PINCKNEYVILLE -- Our frigid winter is taking its toll in a lot of ways. For one Pinckneyville woman, the toll is $622. That's her power bill for last month, nearly two and half times normal. Turns out she had a new provider she didn't know about.

After getting her latest electric bill, Janet Ashby of Pinckneyville spent Thursday morning on the phone.

"I expected it to go up this month, maybe $100, but not $300, close to $400," she exclaims. "And I'd just like to know how they can get away with that."

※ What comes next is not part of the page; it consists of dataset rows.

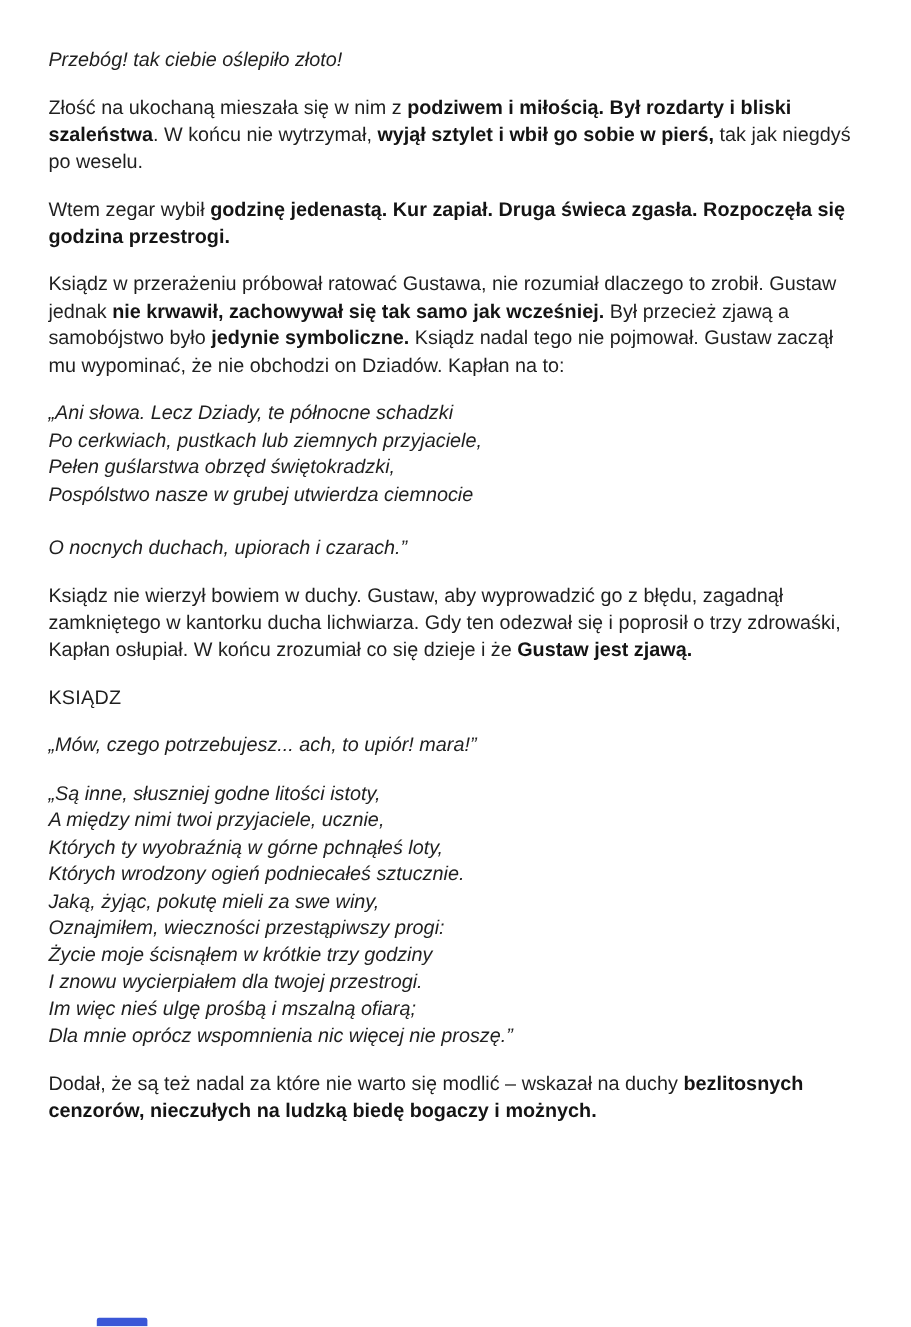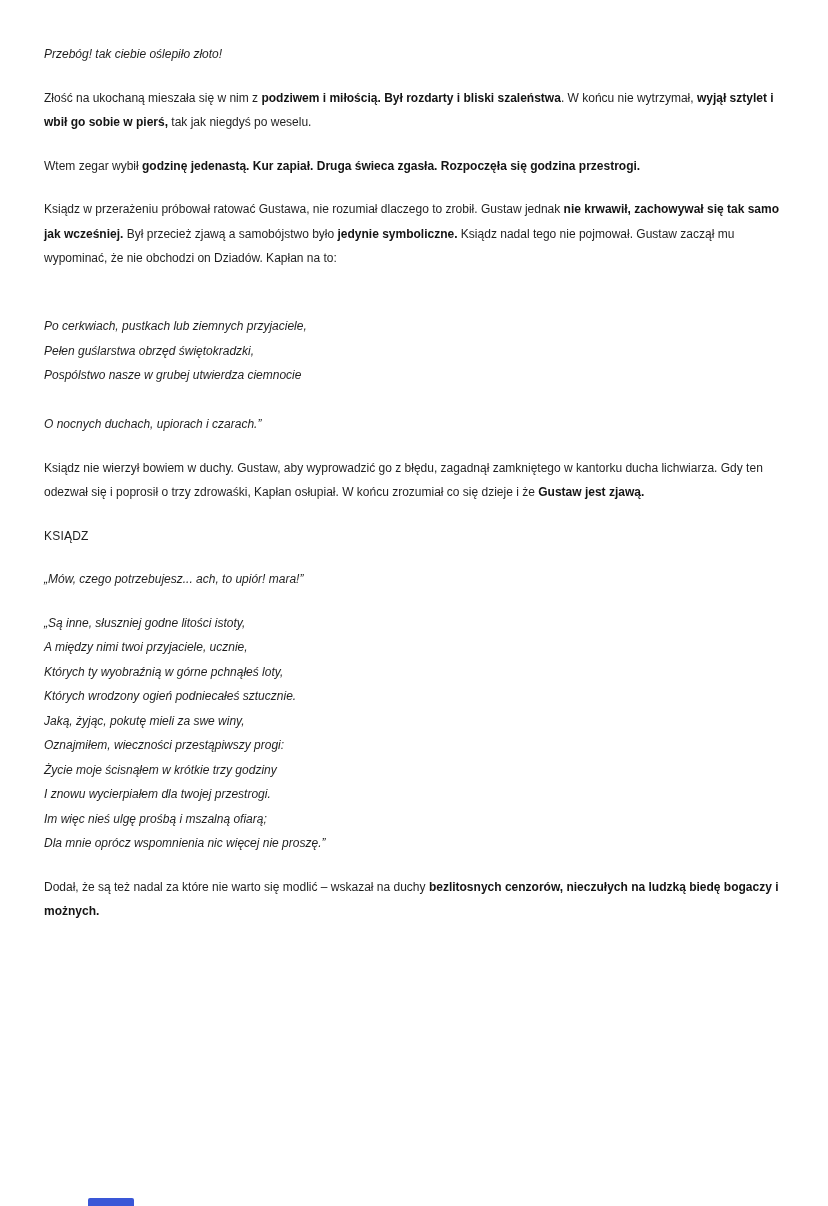--- a/index.html
+++ b/index.html
@@ -15,21 +15,21 @@
     background: #ffffff;
     overflow: hidden;
   }
   .content {
     padding: 42px 42px 0 44px;
     max-width: 742px;
     color: #1f1f1f;
   }
   .content p {
     margin: 0 0 19px 0;
-    font-size: 12px;
+    font-size: 18px;
     line-height: 24.5px;
     font-weight: 400;
   }
   .verse {
     font-style: italic;
   }
   .heading {
     font-weight: 700;
     letter-spacing: 0.2px;
   }
@@ -48,21 +48,21 @@
 </style>
 </head>
 <body>
 
 <div class="page" style="background: rgb(255, 255, 255);">
   <div class="content" id="doc-content" style="color: rgb(31, 31, 31);">
       <p class="verse"><span>Przebóg! tak ciebie oślepiło złoto!</span><br></p>
       <p class="para"><span class="normal-run">Złość na ukochaną mieszała się w nim z </span><span class="bold-run">podziwem i miłością. Był rozdarty i bliski szaleństwa</span><span class="normal-run">. W końcu nie wytrzymał, </span><span class="bold-run">wyjął sztylet i wbił go sobie w pierś,</span><span class="normal-run"> tak jak niegdyś po weselu.</span></p>
       <p class="para"><span class="normal-run">Wtem zegar wybił </span><span class="bold-run">godzinę jedenastą. Kur zapiał. Druga świeca zgasła. Rozpoczęła się godzina przestrogi.</span></p>
       <p class="para"><span class="normal-run">Ksiądz w przerażeniu próbował ratować Gustawa, nie rozumiał dlaczego to zrobił. Gustaw jednak </span><span class="bold-run">nie krwawił, zachowywał się tak samo jak wcześniej.</span><span class="normal-run"> Był przecież zjawą a samobójstwo było </span><span class="bold-run">jedynie symboliczne.</span><span class="normal-run"> Ksiądz nadal tego nie pojmował. Gustaw zaczął mu wypominać, że nie obchodzi on Dziadów. Kapłan na to:</span></p>
-      <p class="verse"><br><span>Po cerkwiach, pustkach lub ziemnych przyjaciele,</span><br><span>Pełen guślarstwa obrzęd świętokradzki,</span><br><span>Pospólstwo nasze w grubej utwierdza ciemnocie</span><br><br><span>O nocnych duchach, upiorach i czarach.”</span></p>
+      <p class="verse"><span>„Ani słowa. Lecz Dziady, te północne schadzki</span><br><span>Po cerkwiach, pustkach lub ziemnych przyjaciele,</span><br><span>Pełen guślarstwa obrzęd świętokradzki,</span><br><span>Pospólstwo nasze w grubej utwierdza ciemnocie</span><br><br><span>O nocnych duchach, upiorach i czarach.”</span></p>
       <p class="para"><span class="normal-run">Ksiądz nie wierzył bowiem w duchy. Gustaw, aby wyprowadzić go z błędu, zagadnął zamkniętego w kantorku ducha lichwiarza. Gdy ten odezwał się i poprosił o trzy zdrowaśki, Kapłan osłupiał. W końcu zrozumiał co się dzieje i że </span><span class="bold-run">Gustaw jest zjawą.</span></p>
       <p class="heading">KSIĄDZ</p>
       <p class="verse"><span>„Mów, czego potrzebujesz... ach, to upiór! mara!”</span></p>
       <p class="verse"><span>„Są inne, słuszniej godne litości istoty,</span><br><span>A między nimi twoi przyjaciele, ucznie,</span><br><span>Których ty wyobraźnią w górne pchnąłeś loty,</span><br><span>Których wrodzony ogień podniecałeś sztucznie.</span><br><span>Jaką, żyjąc, pokutę mieli za swe winy,</span><br><span>Oznajmiłem, wieczności przestąpiwszy progi:</span><br><span>Życie moje ścisnąłem w krótkie trzy godziny</span><br><span>I znowu wycierpiałem dla twojej przestrogi.</span><br><span>Im więc nieś ulgę prośbą i mszalną ofiarą;</span><br><span>Dla mnie oprócz wspomnienia nic więcej nie proszę.”</span></p>
       <p class="para"><span class="normal-run">Dodał, że są też nadal za które nie warto się modlić – wskazał na duchy </span><span class="bold-run">bezlitosnych cenzorów, nieczułych na ludzką biedę bogaczy i możnych.</span></p>
     </div>
   <div class="partial-blue" id="blue-sliver" style="background: rgb(58, 87, 215);"></div>
 </div>
 
 </body></html>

Especially since the fireplace is her family's primary heat source, and they just bought a new furnace and heat pump. But Ashby's rate went from about 4.5 cents a kilowatt in December to a little more than 9 cents in January, and she couldn't figure out why.
 
Perry County, like most southern Illinois communities, aggregated its electric energy and went with Homefield Energy to do so. But Ashby liked Direct Energy's prices and went with them. It wasn't until Wednesday night when Ashby saw her bill had increased that she realized she didn't have Direct Energy any more.
 
Ashby explains her conversation with Ameren: "She goes, 'Well you got Nordic.' I said, 'I had Direct Energy, how did I get Nordic?' And she says, 'I don't know, I'm sorry but you need to find that out."
 
Nordic Energy CEO Jim Deering says Ashby signed up with the company last May over the phone.
 
"In the case of Miss Ashby, she did sign for kind of an introductory offer. She had a 30-day rate that I believe was in the mid 4s and then it goes to a variable rate," says Deering.
 
Extreme temperatures drove up the rates in January. So much so, a federal price cap was lifted.
 
"The increase in usage is causing increase in demand. Price really is a direct reflection of that demand," Deering explains.
 
But with Ashby's calls going unanswered for most of the day, she decided to not take any chances and switched to Ameren.
 
Ashby says she never recalls signing up with Nordic. She says since Perry County agreed to electric aggregation, numerous energy companies have called her about switching.